Wahid Husein Yang Baru Empat Bulan Menjabat Mesti Melepas Posisinya

Wahid Husein Yang Baru Empat Bulan Menjabat Mesti Melepas Posisinya – Kepala Lapas Sukamiskin Wahid Husein yg diamankan oleh Komisi Pemberantasan Korupsi (KPK) orang kesekian ” tumbal ” di lapas teristimewa narapidana perkara korupsi itu. Baru empat bulan menjabat, Wahid mesti tinggalkan posisinya menjadi orang satu di Lapas Sukamiskin.

Menteri Hukum serta HAM Yasonna Laoly mengakui menjabat menjadi menteri sudah memecat lima Kepala Lapas Sukamiskin dengan jenis yang memicu.

Sangat anyar, Kalapas Sukamiskin Wahid Husein yg baru empat bulan menjabat mesti melepas posisinya karna terjaring operasi tangkap tangan Komisi Pemberantasan Korupsi.

” jadi menteri ini kali ke lima saya mesti merubah Kalapas Sukamiskin, ” papar Yasonna di Kemenkumhan, Jakarta Selatan, Senin (23/7).

Nama pertama keganasan ‘godaan’ Lapas Sukamiskin yaitu Marselina Budhiningsih. Marselina dicopot pada September 2015 karna terkuaknya photo Gayus Tambunan yg diluar penjara.

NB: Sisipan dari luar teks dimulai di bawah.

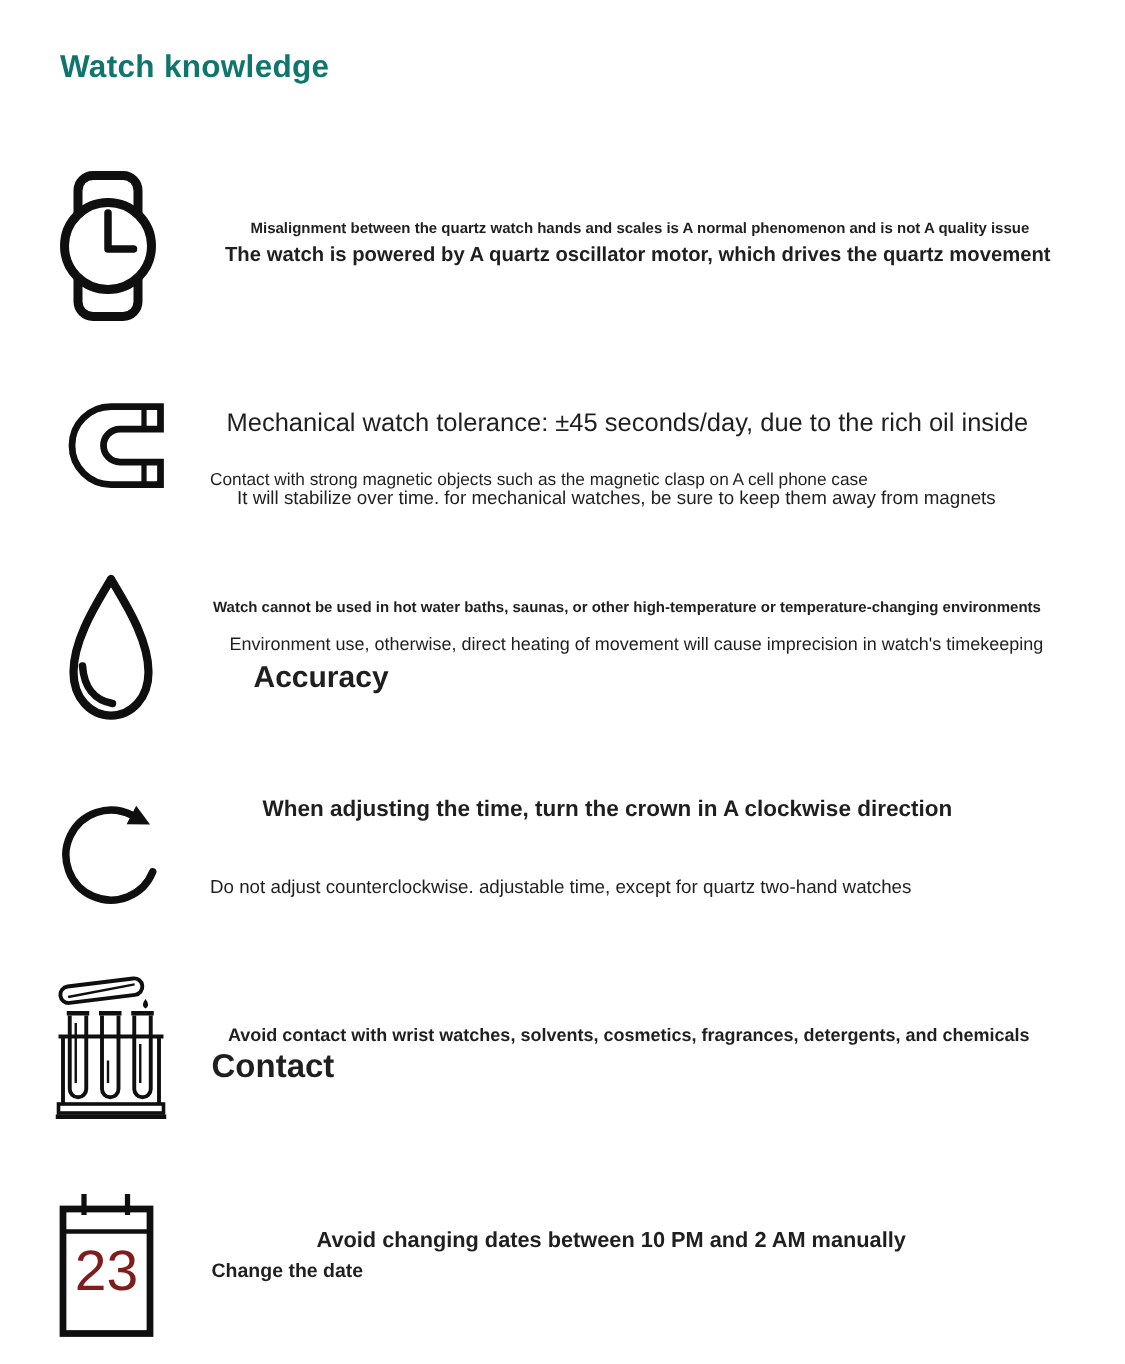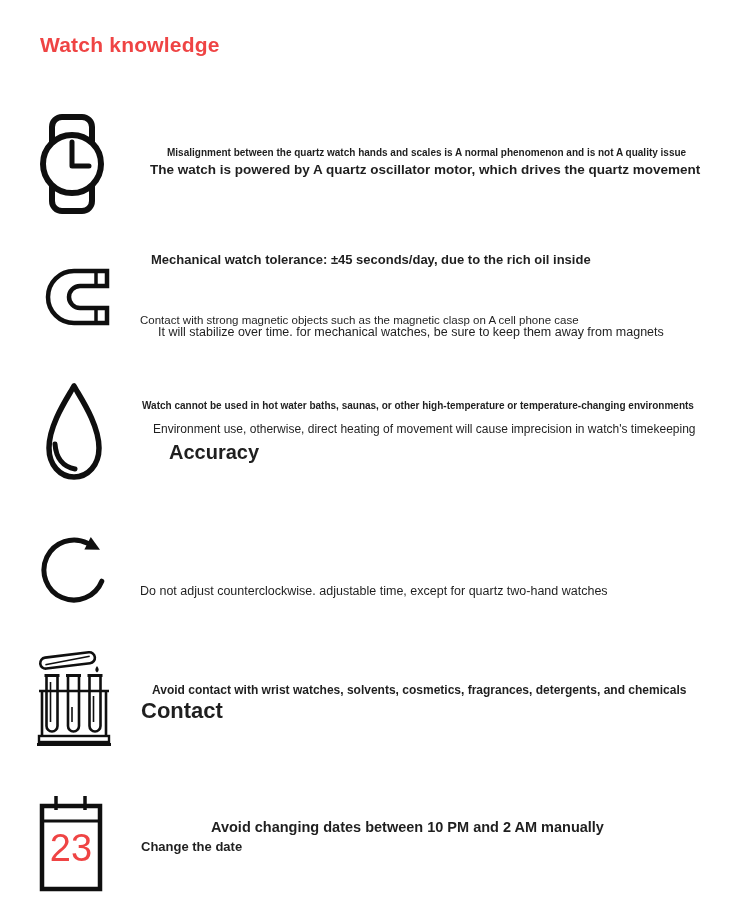--- a/index.html
+++ b/index.html
@@ -12,7 +12,7 @@
     overflow:hidden;
   }
   .abs{position:absolute;white-space:nowrap;}
-  .title{left:40px;top:33px;font-size:21px;font-weight:bold;color:#ef4444;letter-spacing:.2px;}
+  .title{left:40px;top:33px;font-size:21px;font-weight:bold;color:#0f766e;letter-spacing:.2px;}
 
   .icon{position:absolute;}
   .icon svg{display:block;}

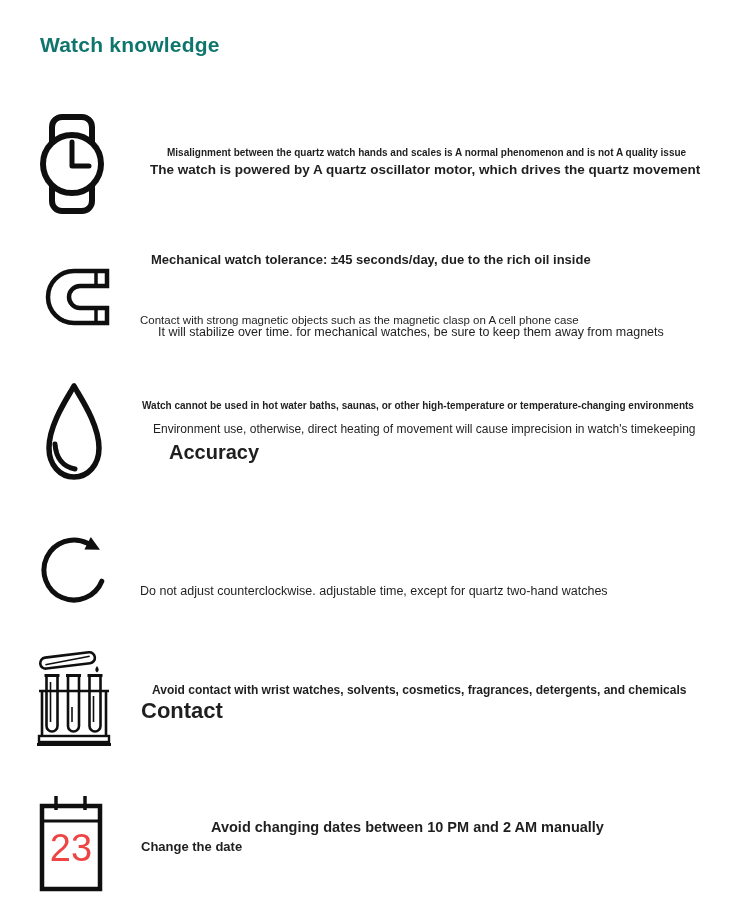--- a/index.html
+++ b/index.html
@@ -24,7 +24,7 @@
 
   
   .s2-icon{left:42px;top:267px;width:68px;height:60px;}
-  .s2l1{left:151px;top:252px;font-size:13px;font-weight:bold;}
+  .s2l1{left:151px;top:272px;font-size:17px;font-weight:normal;}
   .s2l2{left:158px;top:289px;font-size:12.5px;font-weight:normal;margin-top:36px;}
   .s2l3{left:140px;top:314px;font-size:11.5px;font-weight:normal;}
 

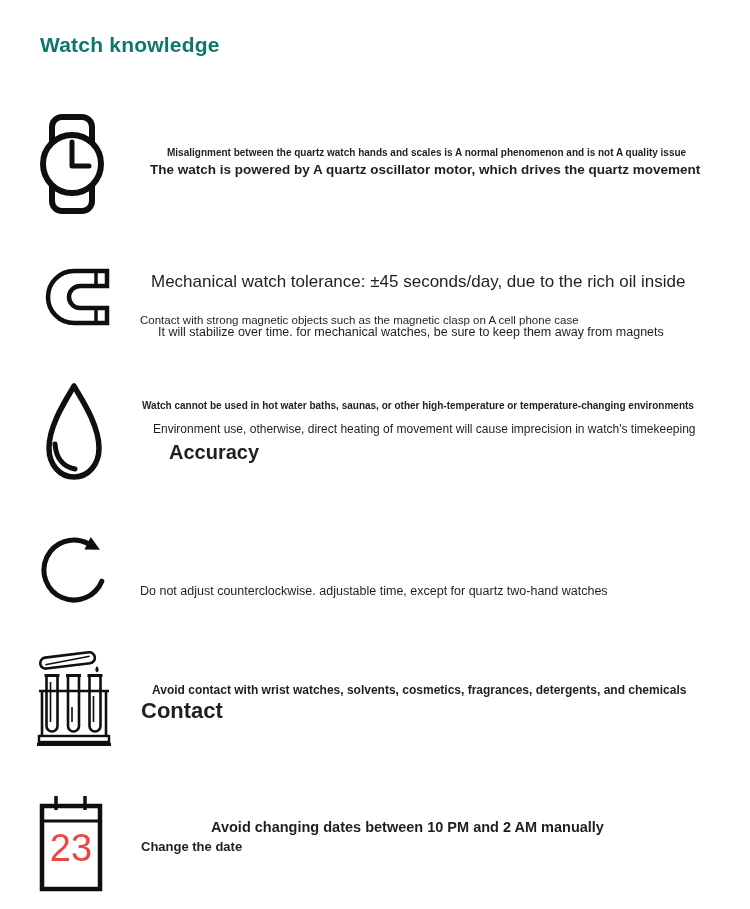--- a/index.html
+++ b/index.html
@@ -99,6 +99,7 @@
       <polygon points="60,21.7 44.4,21.5 50.8,9.1" fill="#0f0f0f"></polygon>
     </svg>
   </div>
+  <div class="abs s4l1">When adjusting the time, turn the crown in A clockwise direction</div>
   <div class="abs s4l3">Do not adjust counterclockwise. adjustable time, except for quartz two-hand watches</div>
 
   <div class="abs icon s5-icon">

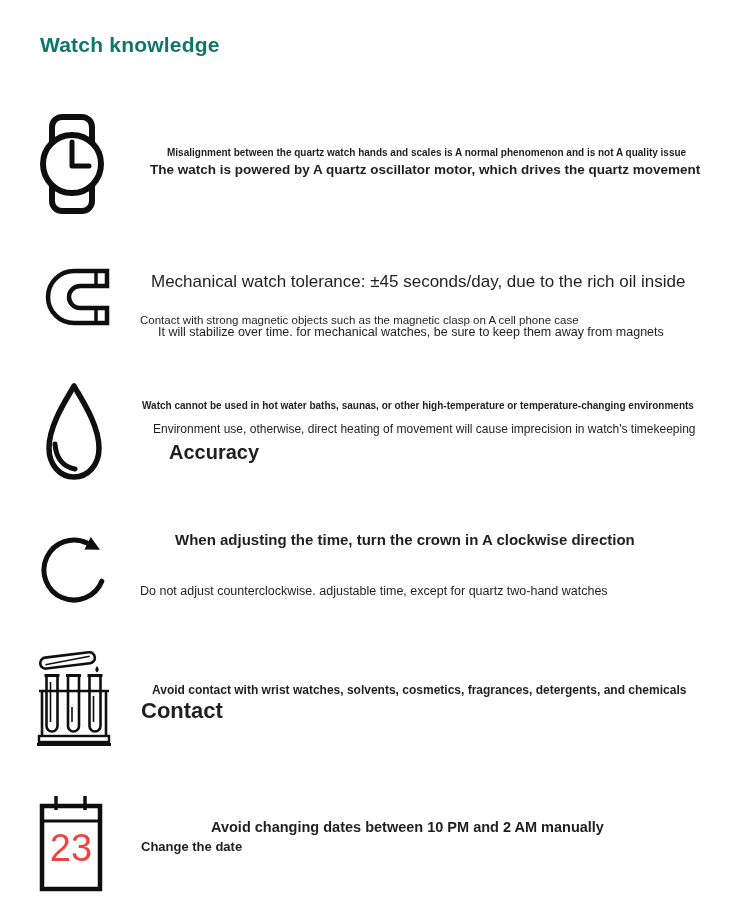--- a/index.html
+++ b/index.html
@@ -51,7 +51,7 @@
   .s6l2{left:141px;top:839px;font-size:13px;font-weight:bold;}
   .cal-day{
     position:absolute;left:0;right:0;top:33px;
-    text-align:center;font-size:38px;font-weight:400;color:#ef4444;
+    text-align:center;font-size:38px;font-weight:400;color:#7f1d1d;
     font-family:"Liberation Sans", sans-serif;
   }
 </style>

Alternatif Marselina yaitu Edi Kurniadi. Pada jaman Edi, sudah sempat ada kasus yg muncul karena photo Gayus yg lagi-lagi ketahui diluar penjara. Tiada untuk Edi waktu itu hingga sampai ia pada akhirnya digantikan oleh Surung Pasaribu pada Maret 2016.

Tidak banyak dari Lapas Sukamiskin di kepemimpinan Surung ini. Tapi Yasonna Surung diberhentikan karna satu perkara.

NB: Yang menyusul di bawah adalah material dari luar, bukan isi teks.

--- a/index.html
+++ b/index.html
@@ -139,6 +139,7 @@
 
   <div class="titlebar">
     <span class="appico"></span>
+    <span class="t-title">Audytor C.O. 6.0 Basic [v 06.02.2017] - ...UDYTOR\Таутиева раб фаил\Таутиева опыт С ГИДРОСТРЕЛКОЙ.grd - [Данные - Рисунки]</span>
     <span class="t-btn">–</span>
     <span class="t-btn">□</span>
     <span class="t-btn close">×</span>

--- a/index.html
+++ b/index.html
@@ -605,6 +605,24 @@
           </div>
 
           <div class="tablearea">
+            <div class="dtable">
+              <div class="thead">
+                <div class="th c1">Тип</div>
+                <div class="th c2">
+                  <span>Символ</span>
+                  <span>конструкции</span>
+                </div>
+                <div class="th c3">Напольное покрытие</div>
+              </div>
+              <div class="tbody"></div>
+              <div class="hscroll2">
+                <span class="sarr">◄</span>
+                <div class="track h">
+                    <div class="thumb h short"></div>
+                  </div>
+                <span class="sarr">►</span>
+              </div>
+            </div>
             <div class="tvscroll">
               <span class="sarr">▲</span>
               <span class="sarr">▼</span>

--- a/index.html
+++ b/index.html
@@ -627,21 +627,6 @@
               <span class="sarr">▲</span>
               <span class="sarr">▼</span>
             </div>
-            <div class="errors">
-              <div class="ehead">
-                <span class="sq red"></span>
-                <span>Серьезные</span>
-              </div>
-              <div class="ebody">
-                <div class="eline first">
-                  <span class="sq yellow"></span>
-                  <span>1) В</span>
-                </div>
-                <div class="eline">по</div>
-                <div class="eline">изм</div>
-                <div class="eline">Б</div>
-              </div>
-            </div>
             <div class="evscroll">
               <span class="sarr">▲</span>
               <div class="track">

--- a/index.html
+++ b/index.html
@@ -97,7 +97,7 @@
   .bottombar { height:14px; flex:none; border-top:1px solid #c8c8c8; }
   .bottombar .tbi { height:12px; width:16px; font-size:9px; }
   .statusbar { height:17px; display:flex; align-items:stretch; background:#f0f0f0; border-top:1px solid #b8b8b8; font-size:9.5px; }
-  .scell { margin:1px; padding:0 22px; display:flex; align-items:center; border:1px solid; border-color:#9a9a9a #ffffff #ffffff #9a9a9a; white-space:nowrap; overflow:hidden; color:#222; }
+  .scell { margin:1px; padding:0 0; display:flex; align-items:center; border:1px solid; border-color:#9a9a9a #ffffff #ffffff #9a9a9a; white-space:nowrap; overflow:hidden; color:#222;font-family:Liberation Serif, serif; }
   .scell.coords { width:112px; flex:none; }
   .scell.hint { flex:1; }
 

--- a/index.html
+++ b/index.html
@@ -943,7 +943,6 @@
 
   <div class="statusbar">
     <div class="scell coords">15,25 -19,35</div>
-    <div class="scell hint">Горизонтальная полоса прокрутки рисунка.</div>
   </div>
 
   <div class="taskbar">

” Karna kita udah dengar peristiwa-peristiwa sebelum hingga sampai ke , kita nonjob-kan, kita tukar, ” kenang Yasonna.

Terus pada Oktober 2016 Kalapas Sukamiskin berubah lagi. Dedi Handoko ditunjuk oleh Menkumham isikan urutan itu.

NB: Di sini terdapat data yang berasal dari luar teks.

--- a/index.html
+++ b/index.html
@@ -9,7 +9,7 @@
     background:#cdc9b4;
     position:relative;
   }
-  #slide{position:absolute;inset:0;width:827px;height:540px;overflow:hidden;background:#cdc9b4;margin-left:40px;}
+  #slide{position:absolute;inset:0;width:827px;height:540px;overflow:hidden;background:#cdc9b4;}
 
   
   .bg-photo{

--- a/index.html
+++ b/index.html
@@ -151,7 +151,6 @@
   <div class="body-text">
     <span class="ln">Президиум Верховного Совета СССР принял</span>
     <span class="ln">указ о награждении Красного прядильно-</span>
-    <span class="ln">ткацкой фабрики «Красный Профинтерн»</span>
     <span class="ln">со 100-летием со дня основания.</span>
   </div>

Pada jaman Dedi ini datang tidak lagi. Pada Februari 2017, majalah Tempo menyebutkan napi disana bebas keluar masuk penjara. Selang 1 tahun selanjutnya, Dedi masuk dalam perombakan pegawai Kemenkumham tingkat eselon II.

Selesai Dedi, nama Wahid Husein isikan kursi Kalapas Sukamiskin. Yasonna melantik Wahid pada Maret tempo hari. Serta seperti di ketahui Wahid sekarang oleh KPK menjadi dalam perkara suap di Lapas Sukamiskin.

Pada perkara terakhir itu, Yasonna tidak cuma menanggalkan Wahid menjadi Kalapas Sukamiskin namun juga dua di dua level di atasnya yaitu Kepala Kantor Jawa Barat Indro Purwoko serta Kepala Divisi Permasyarakatan Jawa Barat Alfisah.

Yasonna mengakui stress dapat perkara teranyar ini. Ia menilainya perkara ini udah keterlaluan serta berjanji merapikan lapas serta rutan di seluruhnya Indonesia.

” Saya udah beri tahu ke deretan hati-hati, ini moment kita untuk bersih-bersih. Janganlah seperti keledai lagi, ” tuturnya.